Baltasar Garzon, 56, was convicted Thursday by the Supreme Court of ordering the wiretaps, marking a spectacular fall from grace for the nation's most prominent jurist.
The case was just one of three against the judge, who is still awaiting verdict in another trial on charges of initiating a probe in 2008 of right-wing atrocities committed during and after the Spanish civil war of from 1936 to 1939, even though the crimes were covered by a 1977 amnesty.
About 10,000 people attended the march in Madrid on Sunday, many carrying banners calling for justice for the judge.
Official: Press must face tougher penalties
LONDON — The British Cabinet minister responsible for the media says the press must face tougher penalties for breaches of standards in the wake of the tabloid phone-hacking scandal.
Culture Secretary Jeremy Hunt told the BBC on Sunday newspapers must change their system of self-regulation but insisted the government should not have any role.
He said the written media need a tougher system of industry-led regulation, with the capacity to hand out "credible punishment" for transgressions.
The Press Complaints Commission - the current watchdog - can demand a newspaper to publish an apology but has no power to issue fines. Broadcasters have a separate regulatory system.
Britain's media ethics inquiry led by Judge Brian Leveson is expected to recommend major changes to press regulation.
Government ignored air force over jets
GENEVA — A Swiss newspaper has published what it says is a confidential report in which the Swiss air force recommended buying French or European fighter jets to replace its aging fleet - not the Swedish fighters later chosen by politicians.
The report posted online Sunday by the Zurich weekly newspaper SonntagsZeitung said air force tests in 2008 showed that Rafale fighters, made by French company Dassault Aviation, or Eurofighters built by a European consortium, were the best overall performers.
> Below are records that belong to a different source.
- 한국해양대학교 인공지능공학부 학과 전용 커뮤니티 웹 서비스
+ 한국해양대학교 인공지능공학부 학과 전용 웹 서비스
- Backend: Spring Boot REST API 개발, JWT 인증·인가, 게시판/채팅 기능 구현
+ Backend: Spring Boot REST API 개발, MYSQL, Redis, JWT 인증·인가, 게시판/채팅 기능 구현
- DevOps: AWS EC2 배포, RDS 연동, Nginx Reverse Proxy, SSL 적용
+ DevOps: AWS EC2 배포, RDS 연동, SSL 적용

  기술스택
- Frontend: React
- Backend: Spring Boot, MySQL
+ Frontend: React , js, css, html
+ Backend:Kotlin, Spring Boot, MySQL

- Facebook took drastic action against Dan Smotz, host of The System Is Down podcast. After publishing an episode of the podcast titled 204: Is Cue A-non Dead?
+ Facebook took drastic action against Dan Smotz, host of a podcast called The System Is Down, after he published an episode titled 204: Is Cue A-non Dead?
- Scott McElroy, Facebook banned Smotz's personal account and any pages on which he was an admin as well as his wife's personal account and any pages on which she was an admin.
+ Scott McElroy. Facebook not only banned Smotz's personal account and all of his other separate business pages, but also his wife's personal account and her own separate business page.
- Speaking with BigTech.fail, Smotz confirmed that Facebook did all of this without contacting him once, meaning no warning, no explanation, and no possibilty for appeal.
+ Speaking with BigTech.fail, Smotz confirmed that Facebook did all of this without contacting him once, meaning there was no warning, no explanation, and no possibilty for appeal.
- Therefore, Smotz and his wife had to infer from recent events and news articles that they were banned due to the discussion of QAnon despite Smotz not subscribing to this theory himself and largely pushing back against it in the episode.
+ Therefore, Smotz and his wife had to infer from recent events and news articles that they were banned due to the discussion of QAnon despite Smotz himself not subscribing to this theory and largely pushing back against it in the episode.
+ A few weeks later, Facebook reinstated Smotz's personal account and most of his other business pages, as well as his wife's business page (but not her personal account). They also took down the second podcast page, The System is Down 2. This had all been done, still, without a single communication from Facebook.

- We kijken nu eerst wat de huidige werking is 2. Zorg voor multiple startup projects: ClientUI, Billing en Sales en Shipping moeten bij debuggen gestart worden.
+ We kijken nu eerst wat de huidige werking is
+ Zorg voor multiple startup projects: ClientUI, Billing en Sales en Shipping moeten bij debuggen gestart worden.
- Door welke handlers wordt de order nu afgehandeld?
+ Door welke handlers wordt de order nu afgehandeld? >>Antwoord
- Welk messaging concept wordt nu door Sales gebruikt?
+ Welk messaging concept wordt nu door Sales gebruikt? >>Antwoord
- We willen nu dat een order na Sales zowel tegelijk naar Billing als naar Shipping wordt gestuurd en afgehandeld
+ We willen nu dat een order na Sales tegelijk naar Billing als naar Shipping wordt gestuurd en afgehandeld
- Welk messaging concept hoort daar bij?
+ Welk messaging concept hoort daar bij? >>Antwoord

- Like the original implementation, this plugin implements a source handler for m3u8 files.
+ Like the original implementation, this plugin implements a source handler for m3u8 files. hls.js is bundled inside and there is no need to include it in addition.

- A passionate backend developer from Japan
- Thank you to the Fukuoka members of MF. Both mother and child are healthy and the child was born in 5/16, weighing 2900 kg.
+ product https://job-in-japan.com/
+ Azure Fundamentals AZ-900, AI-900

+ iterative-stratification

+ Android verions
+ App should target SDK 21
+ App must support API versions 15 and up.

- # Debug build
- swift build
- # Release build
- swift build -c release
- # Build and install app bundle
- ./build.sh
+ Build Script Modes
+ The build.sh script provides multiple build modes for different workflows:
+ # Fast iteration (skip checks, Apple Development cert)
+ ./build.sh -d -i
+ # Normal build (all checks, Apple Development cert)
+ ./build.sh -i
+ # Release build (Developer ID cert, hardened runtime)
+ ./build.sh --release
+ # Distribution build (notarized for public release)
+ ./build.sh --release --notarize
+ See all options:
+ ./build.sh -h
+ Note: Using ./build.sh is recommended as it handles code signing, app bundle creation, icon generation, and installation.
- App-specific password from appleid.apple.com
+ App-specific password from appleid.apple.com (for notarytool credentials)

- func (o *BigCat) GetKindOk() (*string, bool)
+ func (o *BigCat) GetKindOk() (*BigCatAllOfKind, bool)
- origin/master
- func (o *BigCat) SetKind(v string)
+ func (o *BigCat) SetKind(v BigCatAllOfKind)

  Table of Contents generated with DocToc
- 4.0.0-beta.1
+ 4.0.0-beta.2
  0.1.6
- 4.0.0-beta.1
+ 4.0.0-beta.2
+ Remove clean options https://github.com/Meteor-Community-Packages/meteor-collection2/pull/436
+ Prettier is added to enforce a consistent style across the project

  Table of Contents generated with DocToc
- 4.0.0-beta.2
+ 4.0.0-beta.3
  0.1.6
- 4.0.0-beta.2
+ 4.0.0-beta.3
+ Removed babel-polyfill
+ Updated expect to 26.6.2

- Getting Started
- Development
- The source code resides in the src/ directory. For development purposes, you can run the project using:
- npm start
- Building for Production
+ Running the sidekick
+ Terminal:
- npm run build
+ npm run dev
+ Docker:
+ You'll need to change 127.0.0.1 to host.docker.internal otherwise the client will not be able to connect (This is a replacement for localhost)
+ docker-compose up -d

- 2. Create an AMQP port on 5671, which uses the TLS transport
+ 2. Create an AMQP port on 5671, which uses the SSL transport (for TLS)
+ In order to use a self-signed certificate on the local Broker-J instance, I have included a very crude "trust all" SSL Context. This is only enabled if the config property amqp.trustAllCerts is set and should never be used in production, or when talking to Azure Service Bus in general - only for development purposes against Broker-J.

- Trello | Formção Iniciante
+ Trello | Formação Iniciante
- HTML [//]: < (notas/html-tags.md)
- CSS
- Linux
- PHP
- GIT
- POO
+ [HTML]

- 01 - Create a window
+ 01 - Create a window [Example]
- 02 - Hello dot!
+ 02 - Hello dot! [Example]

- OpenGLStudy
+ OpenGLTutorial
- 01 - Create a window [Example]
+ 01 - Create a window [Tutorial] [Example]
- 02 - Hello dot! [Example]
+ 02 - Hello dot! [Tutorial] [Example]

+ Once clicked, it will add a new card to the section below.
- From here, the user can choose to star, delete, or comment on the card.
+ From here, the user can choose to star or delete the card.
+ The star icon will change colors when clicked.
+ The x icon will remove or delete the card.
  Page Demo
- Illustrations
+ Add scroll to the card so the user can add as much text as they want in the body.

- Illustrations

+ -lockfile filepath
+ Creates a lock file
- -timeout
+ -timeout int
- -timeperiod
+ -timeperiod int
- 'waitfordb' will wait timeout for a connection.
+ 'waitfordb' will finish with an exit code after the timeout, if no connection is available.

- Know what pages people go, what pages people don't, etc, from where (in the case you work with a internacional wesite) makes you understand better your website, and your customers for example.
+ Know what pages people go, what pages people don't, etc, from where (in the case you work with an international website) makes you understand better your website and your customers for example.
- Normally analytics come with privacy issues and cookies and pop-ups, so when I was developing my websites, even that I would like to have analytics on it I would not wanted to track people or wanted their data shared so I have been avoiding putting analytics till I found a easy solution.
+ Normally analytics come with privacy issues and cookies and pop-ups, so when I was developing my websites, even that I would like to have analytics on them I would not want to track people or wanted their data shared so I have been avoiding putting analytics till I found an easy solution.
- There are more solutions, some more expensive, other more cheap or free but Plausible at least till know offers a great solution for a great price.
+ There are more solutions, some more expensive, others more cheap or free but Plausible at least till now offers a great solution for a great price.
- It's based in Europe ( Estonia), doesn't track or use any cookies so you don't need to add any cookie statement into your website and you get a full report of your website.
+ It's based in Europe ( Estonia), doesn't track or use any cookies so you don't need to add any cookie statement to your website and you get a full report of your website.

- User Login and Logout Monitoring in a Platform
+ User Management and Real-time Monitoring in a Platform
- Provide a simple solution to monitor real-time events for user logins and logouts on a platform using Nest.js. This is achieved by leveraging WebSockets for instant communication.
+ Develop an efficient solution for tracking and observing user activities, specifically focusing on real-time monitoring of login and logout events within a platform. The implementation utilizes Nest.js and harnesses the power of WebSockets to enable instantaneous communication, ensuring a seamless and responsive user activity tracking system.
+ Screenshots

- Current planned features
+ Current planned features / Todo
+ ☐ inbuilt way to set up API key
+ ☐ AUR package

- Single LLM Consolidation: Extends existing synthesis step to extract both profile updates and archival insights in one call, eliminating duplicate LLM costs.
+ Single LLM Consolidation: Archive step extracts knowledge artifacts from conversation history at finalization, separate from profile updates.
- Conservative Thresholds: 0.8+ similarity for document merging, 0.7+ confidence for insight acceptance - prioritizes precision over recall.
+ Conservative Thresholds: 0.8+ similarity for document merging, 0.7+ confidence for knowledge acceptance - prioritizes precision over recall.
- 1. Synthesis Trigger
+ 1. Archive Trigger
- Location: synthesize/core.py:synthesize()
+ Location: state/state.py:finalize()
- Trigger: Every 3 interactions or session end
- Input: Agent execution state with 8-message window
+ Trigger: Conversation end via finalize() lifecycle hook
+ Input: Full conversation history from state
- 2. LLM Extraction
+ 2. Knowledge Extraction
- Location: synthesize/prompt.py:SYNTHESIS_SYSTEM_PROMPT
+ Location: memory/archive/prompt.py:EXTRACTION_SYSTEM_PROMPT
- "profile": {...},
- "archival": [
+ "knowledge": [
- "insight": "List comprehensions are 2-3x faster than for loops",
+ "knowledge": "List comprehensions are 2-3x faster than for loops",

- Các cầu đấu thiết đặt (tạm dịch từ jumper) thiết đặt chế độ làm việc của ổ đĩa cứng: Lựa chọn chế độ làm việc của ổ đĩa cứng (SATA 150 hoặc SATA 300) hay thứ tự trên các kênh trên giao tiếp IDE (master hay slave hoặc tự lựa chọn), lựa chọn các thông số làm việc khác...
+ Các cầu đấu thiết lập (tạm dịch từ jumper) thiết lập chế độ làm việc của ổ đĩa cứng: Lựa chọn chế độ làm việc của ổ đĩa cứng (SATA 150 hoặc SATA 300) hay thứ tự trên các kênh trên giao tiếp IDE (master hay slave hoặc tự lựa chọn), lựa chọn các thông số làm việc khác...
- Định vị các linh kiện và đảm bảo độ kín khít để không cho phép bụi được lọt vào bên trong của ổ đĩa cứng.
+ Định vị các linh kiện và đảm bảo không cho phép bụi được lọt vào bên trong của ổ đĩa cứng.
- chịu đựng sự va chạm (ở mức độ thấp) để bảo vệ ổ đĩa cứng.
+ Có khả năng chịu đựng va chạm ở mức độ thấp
The Swiss Cabinet acknowledged cost was a factor in its November decision to order 22 Gripen fighters from Sweden's Saab AB to replace the air force's Northrop F-5 Tigers.
There was no immediate government comment Sunday.
Swiss lawmakers have yet to approve the deal.
Statue of Carla Bruni as a worker angers French
PARIS — A French mayor's plan to erect a statue of President Nicolas Sarkozy's ex-supermodel wife Carla Bruni in worker's attire has angered the opposition and embarrassed the first lady.
Jacques Martin, mayor of Nogent-sur-Marne and a member of Mr. Sarkozy's UMP party, commissioned the statue to honor the mostly Italian immigrant women who used to work at a feather factory in the town.
But when French daily Le Parisien on Sunday revealed the plan for the statue more than 6 1/2 feet tall, at a cost of $108,000, the opposition and even the first lady's friends were up in arms.
A source close to Mrs. Bruni-Sarkozy said she agreed to model for sculptor Elisabeth Cibot as she admires her work, but that "it was never suggested that her name would appear."
Modelling "is her former job, she no longer does it commercially, but she's often asked to do it, and she often agrees, and always without being paid," the source said.
The swiftly gathering scandal "is using something that has nothing to do with politics to political ends," one of her friends said, requesting anonymity.
William Geib of the Socialist opposition said the idea of dressing up a likeness of the Italian heiress and pop singer as a worker is "grotesque."
"It's an insult to the Italian feather workers, to give them the face of an extremely rich person. I have nothing against Carla Bruni-Sarkozy, but she does not represent the workers' world."